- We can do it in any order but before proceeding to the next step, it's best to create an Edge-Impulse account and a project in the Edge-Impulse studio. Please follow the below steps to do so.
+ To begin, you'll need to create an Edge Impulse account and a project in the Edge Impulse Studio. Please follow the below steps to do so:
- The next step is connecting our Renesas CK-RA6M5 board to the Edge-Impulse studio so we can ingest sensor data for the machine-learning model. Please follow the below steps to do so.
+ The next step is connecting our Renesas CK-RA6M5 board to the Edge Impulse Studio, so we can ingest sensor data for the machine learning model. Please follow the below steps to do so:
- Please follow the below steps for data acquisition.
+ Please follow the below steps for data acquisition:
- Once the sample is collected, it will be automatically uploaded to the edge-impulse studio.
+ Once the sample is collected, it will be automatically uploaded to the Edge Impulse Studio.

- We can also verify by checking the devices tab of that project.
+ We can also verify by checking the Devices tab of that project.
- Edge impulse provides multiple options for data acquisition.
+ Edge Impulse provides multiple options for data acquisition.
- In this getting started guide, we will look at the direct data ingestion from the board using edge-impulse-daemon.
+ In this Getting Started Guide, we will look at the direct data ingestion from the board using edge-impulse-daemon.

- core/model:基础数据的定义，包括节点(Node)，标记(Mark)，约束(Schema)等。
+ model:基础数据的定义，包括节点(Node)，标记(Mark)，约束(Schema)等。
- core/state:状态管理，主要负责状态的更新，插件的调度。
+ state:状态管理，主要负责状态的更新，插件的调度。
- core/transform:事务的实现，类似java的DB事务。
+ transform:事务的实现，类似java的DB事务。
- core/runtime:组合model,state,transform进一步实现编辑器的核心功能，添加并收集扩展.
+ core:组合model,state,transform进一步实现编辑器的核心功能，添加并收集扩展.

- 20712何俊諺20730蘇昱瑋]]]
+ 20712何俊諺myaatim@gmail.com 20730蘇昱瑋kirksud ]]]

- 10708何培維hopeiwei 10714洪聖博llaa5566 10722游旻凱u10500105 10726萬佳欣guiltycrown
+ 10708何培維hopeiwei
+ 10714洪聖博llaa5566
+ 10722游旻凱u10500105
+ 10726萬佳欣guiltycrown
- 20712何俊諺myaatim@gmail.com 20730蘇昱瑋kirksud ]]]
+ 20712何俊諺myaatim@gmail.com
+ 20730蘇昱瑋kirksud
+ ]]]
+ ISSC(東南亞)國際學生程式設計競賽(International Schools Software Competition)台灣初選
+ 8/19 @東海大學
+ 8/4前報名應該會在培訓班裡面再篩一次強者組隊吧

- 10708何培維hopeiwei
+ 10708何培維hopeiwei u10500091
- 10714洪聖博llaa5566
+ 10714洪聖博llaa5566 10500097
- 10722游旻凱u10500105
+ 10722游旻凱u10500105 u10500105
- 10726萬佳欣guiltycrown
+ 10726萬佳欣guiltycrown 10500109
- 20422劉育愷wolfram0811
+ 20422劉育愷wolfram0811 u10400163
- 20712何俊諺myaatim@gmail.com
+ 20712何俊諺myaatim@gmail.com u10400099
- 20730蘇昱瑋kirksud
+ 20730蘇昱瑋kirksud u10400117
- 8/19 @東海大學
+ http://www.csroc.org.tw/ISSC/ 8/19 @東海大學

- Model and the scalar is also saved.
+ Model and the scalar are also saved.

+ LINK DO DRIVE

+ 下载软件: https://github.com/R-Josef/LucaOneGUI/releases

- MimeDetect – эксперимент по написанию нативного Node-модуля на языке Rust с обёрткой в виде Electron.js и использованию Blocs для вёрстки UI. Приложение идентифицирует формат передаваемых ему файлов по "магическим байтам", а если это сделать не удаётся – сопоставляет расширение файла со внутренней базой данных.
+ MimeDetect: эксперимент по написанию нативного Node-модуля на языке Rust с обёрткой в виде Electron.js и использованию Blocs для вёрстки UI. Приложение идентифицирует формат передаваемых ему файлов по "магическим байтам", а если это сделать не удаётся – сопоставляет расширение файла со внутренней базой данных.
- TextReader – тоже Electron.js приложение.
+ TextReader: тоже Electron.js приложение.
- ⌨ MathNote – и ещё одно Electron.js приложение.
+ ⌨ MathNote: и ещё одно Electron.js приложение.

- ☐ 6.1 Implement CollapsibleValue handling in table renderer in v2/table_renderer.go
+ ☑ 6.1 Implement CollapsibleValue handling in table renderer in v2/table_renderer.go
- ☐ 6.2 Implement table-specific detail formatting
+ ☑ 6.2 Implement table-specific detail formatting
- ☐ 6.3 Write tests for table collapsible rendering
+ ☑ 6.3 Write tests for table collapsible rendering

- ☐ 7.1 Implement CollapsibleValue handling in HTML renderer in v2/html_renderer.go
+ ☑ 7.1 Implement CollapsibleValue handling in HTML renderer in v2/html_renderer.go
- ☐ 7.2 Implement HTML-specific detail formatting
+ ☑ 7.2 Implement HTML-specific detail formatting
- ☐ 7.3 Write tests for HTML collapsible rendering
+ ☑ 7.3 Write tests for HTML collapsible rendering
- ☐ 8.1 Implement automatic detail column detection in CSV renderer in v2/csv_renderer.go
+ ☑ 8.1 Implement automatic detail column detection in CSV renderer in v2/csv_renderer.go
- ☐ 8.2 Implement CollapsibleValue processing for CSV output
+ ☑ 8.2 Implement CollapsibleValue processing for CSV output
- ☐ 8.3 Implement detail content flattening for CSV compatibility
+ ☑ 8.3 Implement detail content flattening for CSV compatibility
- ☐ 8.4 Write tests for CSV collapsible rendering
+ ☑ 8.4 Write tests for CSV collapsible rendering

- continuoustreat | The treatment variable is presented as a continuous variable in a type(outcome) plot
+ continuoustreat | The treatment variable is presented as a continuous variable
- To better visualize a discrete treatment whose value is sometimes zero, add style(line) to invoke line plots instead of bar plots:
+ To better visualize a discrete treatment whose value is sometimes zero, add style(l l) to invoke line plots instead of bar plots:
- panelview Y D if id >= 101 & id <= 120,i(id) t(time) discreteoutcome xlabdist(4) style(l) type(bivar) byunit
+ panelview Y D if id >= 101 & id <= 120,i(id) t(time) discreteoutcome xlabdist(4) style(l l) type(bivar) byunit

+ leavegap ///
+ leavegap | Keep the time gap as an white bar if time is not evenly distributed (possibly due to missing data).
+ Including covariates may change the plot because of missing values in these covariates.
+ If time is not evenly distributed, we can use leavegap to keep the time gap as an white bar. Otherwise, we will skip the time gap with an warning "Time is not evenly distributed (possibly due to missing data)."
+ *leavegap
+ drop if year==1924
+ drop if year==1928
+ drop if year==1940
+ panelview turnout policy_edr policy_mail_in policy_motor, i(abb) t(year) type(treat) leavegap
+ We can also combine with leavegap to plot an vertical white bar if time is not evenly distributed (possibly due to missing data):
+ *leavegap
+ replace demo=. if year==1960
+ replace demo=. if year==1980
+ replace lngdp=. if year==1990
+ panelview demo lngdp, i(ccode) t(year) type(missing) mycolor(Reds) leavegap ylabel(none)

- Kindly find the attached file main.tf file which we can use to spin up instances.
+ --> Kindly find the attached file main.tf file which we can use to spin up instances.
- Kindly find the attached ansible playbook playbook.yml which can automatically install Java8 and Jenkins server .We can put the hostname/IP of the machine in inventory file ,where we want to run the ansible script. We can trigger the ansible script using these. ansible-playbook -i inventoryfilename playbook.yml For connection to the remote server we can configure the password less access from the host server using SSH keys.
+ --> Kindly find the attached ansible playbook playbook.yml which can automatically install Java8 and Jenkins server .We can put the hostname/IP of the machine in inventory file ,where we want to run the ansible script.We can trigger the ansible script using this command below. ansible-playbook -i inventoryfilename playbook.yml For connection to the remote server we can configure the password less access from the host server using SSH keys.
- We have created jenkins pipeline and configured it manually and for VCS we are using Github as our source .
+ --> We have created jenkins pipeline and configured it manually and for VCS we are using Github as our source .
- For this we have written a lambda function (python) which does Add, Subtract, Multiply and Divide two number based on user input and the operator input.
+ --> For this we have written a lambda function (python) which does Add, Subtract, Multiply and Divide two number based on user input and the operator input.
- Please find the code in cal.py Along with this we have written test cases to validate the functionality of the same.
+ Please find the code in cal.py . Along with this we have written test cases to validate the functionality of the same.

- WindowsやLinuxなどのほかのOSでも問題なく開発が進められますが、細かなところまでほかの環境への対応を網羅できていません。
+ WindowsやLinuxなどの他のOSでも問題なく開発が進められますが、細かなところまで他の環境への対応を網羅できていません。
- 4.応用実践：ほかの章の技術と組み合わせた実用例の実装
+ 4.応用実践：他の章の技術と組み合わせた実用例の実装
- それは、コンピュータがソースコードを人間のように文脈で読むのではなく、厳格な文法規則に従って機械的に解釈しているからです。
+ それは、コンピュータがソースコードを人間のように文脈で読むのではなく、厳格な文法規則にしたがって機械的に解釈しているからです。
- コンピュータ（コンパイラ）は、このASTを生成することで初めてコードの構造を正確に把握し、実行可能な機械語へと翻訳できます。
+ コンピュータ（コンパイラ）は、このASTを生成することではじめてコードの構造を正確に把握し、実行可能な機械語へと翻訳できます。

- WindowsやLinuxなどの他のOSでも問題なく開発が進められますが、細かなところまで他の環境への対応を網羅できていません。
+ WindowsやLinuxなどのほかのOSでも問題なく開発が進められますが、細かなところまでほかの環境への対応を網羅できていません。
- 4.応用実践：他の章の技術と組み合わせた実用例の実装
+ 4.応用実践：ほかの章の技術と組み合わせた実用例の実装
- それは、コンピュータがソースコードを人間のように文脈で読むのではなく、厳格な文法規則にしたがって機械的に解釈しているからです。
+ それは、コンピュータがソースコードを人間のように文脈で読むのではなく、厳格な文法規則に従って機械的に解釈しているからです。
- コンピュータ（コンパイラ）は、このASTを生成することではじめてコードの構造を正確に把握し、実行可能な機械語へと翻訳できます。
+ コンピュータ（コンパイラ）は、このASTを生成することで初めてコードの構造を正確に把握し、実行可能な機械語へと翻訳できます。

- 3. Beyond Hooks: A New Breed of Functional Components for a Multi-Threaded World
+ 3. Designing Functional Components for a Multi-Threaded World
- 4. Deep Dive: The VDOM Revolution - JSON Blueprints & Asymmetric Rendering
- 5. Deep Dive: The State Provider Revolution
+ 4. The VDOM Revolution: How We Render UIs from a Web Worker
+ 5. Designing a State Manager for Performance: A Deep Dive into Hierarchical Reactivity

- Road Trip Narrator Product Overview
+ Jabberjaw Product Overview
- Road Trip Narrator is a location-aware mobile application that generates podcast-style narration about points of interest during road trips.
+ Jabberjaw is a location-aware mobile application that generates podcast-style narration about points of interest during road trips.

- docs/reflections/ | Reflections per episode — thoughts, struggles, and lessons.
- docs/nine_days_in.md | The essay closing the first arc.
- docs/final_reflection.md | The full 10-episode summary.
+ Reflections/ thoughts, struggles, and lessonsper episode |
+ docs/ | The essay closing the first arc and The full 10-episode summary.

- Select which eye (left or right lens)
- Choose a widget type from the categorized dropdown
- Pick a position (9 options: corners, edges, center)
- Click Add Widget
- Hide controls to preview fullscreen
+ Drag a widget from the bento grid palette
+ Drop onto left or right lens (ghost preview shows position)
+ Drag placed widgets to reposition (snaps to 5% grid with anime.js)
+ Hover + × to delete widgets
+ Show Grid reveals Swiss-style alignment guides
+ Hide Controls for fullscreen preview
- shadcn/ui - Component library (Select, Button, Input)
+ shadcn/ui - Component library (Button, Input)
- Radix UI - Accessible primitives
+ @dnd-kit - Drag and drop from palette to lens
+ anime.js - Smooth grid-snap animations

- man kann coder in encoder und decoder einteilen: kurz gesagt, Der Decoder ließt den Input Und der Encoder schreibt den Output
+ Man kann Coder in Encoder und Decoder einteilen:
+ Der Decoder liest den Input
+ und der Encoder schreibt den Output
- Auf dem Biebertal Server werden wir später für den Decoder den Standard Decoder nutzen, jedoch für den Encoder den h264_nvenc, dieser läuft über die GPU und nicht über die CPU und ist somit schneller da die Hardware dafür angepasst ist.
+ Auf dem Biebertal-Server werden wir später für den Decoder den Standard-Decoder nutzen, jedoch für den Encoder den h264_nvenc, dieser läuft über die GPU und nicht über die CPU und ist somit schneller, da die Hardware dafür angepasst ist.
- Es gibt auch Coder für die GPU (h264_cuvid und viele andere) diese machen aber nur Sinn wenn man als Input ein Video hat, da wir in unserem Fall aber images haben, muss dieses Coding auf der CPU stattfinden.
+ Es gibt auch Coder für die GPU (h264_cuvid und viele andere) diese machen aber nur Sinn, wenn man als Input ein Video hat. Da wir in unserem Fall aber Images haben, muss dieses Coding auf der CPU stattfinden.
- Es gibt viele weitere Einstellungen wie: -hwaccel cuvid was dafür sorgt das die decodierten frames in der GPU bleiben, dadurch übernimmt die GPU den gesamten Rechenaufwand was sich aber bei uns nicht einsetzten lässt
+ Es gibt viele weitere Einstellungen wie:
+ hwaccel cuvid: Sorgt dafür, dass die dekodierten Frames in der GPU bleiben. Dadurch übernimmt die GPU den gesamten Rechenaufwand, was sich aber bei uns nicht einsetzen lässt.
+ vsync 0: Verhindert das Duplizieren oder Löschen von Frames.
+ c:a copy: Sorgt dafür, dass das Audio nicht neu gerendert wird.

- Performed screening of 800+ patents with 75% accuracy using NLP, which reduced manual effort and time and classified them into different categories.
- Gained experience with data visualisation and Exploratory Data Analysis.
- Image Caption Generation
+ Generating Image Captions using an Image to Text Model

____

Note every line above where the string "tests" shows up, and copy those lines.

**Task solution**
- ☐ 6.3 Write tests for table collapsible rendering
+ ☑ 6.3 Write tests for table collapsible rendering
- ☐ 7.3 Write tests for HTML collapsible rendering
+ ☑ 7.3 Write tests for HTML collapsible rendering
- ☐ 8.4 Write tests for CSV collapsible rendering
+ ☑ 8.4 Write tests for CSV collapsible rendering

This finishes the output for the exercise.